Home > Climate wiki > Response > Negative emissions technology


  • The world’s plan by 2050: remove 8 billion tons of CO2 every single year and put it back underground (negative emissions).
  • This calculation is based only on what humans are releasing. It doesn’t include the staggering volume of greenhouse gases now being released by collapsing ecosystems.
  • The IPCC pathways assumed that negative emissions technology would be invented ‘spontaneously’ and rolled out across the planet. Currently, most tech that draws carbon from the atmosphere sells it as fuel, returning the CO2 straight back into the atmosphere.
  • Some tech injects captured CO2 into depleted oil wells, to squeeze out the last few drops of oil, to keep us addicted to fossil fuels.
  • DACC is genuinely negative emissions technology, however the carbon cost of implementing it at scale vastly exceeds the carbon it sequesters by orders of magnitude. Most others are misleading at best, and at worst, dangerous greenwashing.
  • The IPCC favours BECC: planting monoculture pine plantations and taking away a large chunk of land needed to grow food. This process also burns trees and returns the carbon to the atmosphere.
  • In spite of calculations under the current emissions trading scheme (ETS), almost all natural ecosystems including soils and the ocean permanently remove carbon from the atmosphere at no cost while also providing ecosystem services that we literally cannot live without.
  • We recommend watching the videos as they expose the false claims and loopholes many industries are legally exploiting.
  • See also the latest (January 2023) summary of all CO2 technologies and processes.

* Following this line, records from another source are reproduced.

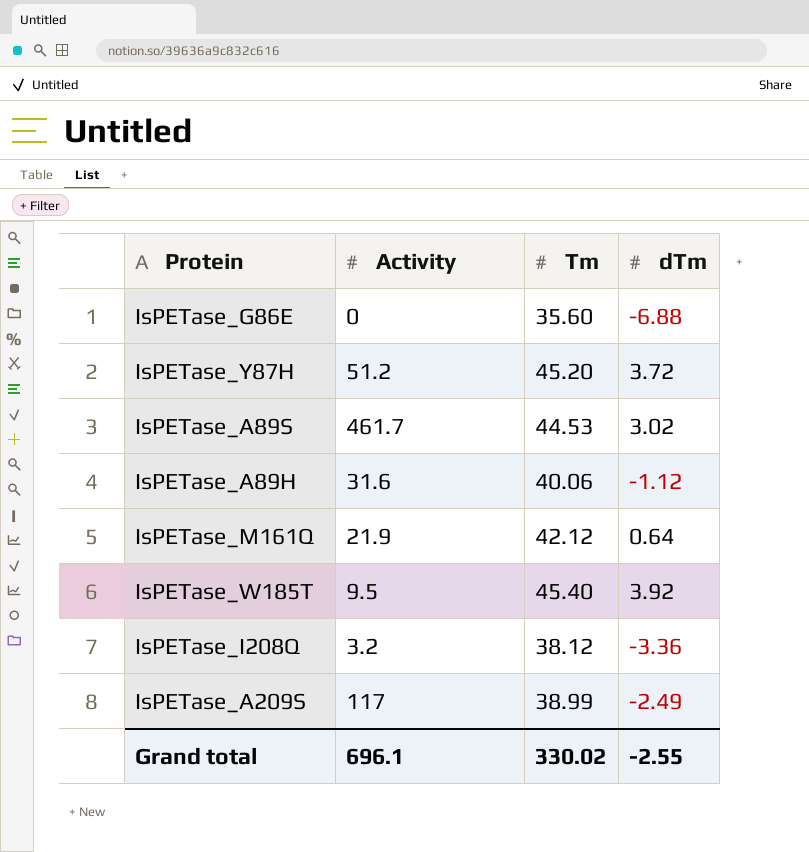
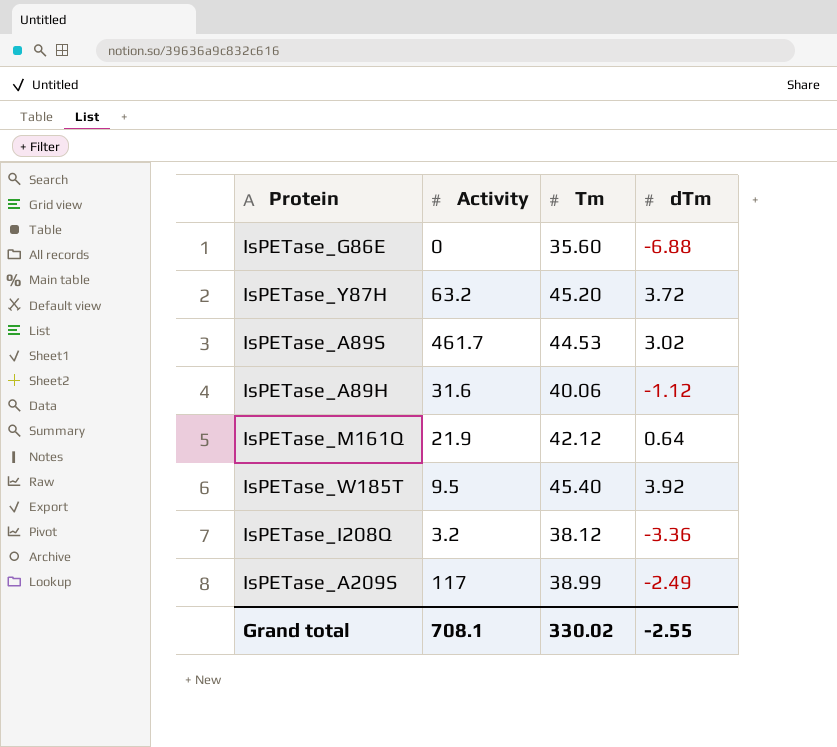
IsPETase_Y87H | Activity: 51.2 -> 63.2
Grand total | Activity: 696.1 -> 708.1

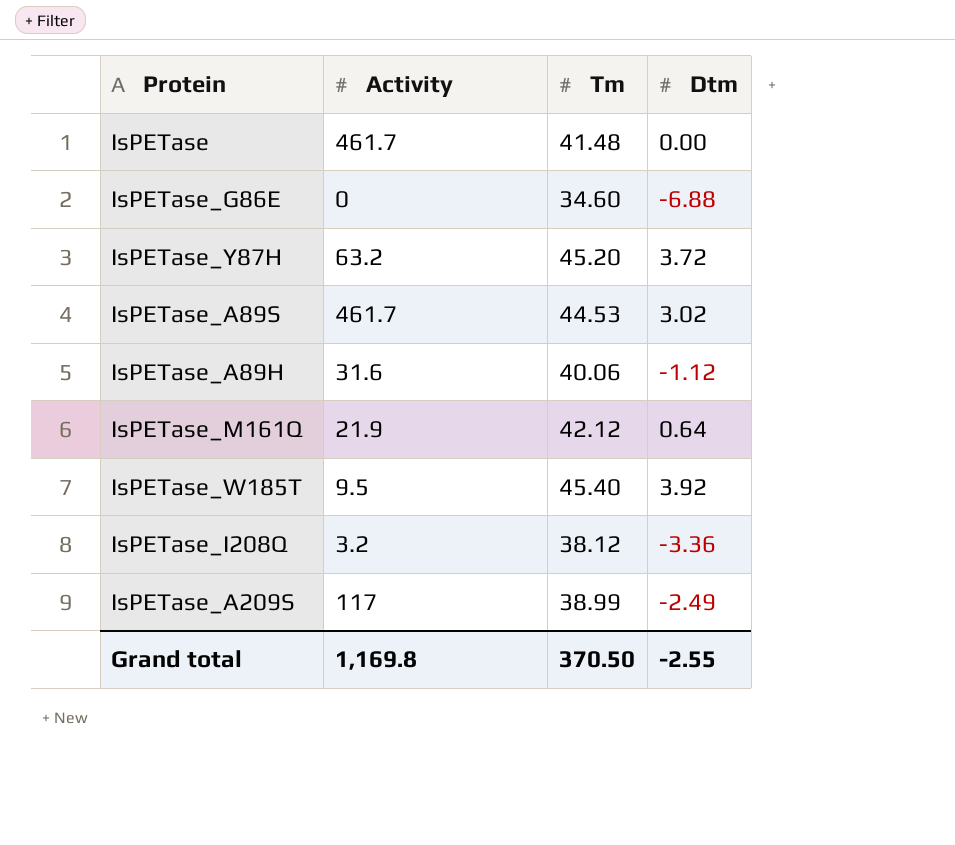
column name: dTm -> Dtm
row IsPETase: none -> 461.7 | 41.48 | 0.00
IsPETase_G86E | Tm: 35.60 -> 34.60
Grand total | Activity: 708.1 -> 1,169.8
Grand total | Tm: 330.02 -> 370.50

DACC: Direct Air Carbon Capture with Sequestration (permanent storage as rock underground)

Captures and stores carbon (negative emissions) by extracting CO2 from the atmosphere using renewable energy and converting it into solid rock (calcium carbonate) deep underground in basaltic rock within 2 years. Carbfix (Iceland, powered by geothermal energy which, unbeknown to most people, emits CO2 )and Climeworks are the only joint companies currently doing this (Fig. 1 and Videos 1 and 2).

Four key hurdles:

1. The site in Iceland is on an active volcanic complex; sequestration is only ‘permanent’ until the next eruption. If the site is regarded as a proof-of-concept only, then:

2. Currently, the full carbon cost of construction and deployment at a scale vastly exceeds the amount of carbon being sequestered.

“The energy requirements for a net removal of ~ 3.3 gigatons of carbon equivalents by amine DAC “would amount to a global energy requirement of  29% of total global energy use in 2013 (540 EJ year−1)”, equal to nearly the total amount of electricity generated in the U.S. in 2017. Yet, even these amounts omit some downstream components of the DAC life cycle process, such as the energy requirements for transportation or sequestration of the captured CO2 and energy requirements for manufacturing sorbent at scale.” – Alice Friedemann |Quote from Joppa et al 2021

3. If CO2 can be stored underground near factories that use renewal energy but produce large amounts of CO2, then the cost of will become much more appealing. However, this requires mining suitable rock types. New Zealand has suitable rock formations, surrounded by naive ecosystems.

4. While Climeworks’ scaled up operations in 2021 it can only draw down and store 0.000004Gt of CO2/year. To scale up to 3.9Gt/year, which is the IPCC’s plan, would require building and deploying 9.5 million additional fully operating plants of the same size. To scale up to 24Gt/year from 2050 onward would require 58.5 million additional fully operational plants of the same size.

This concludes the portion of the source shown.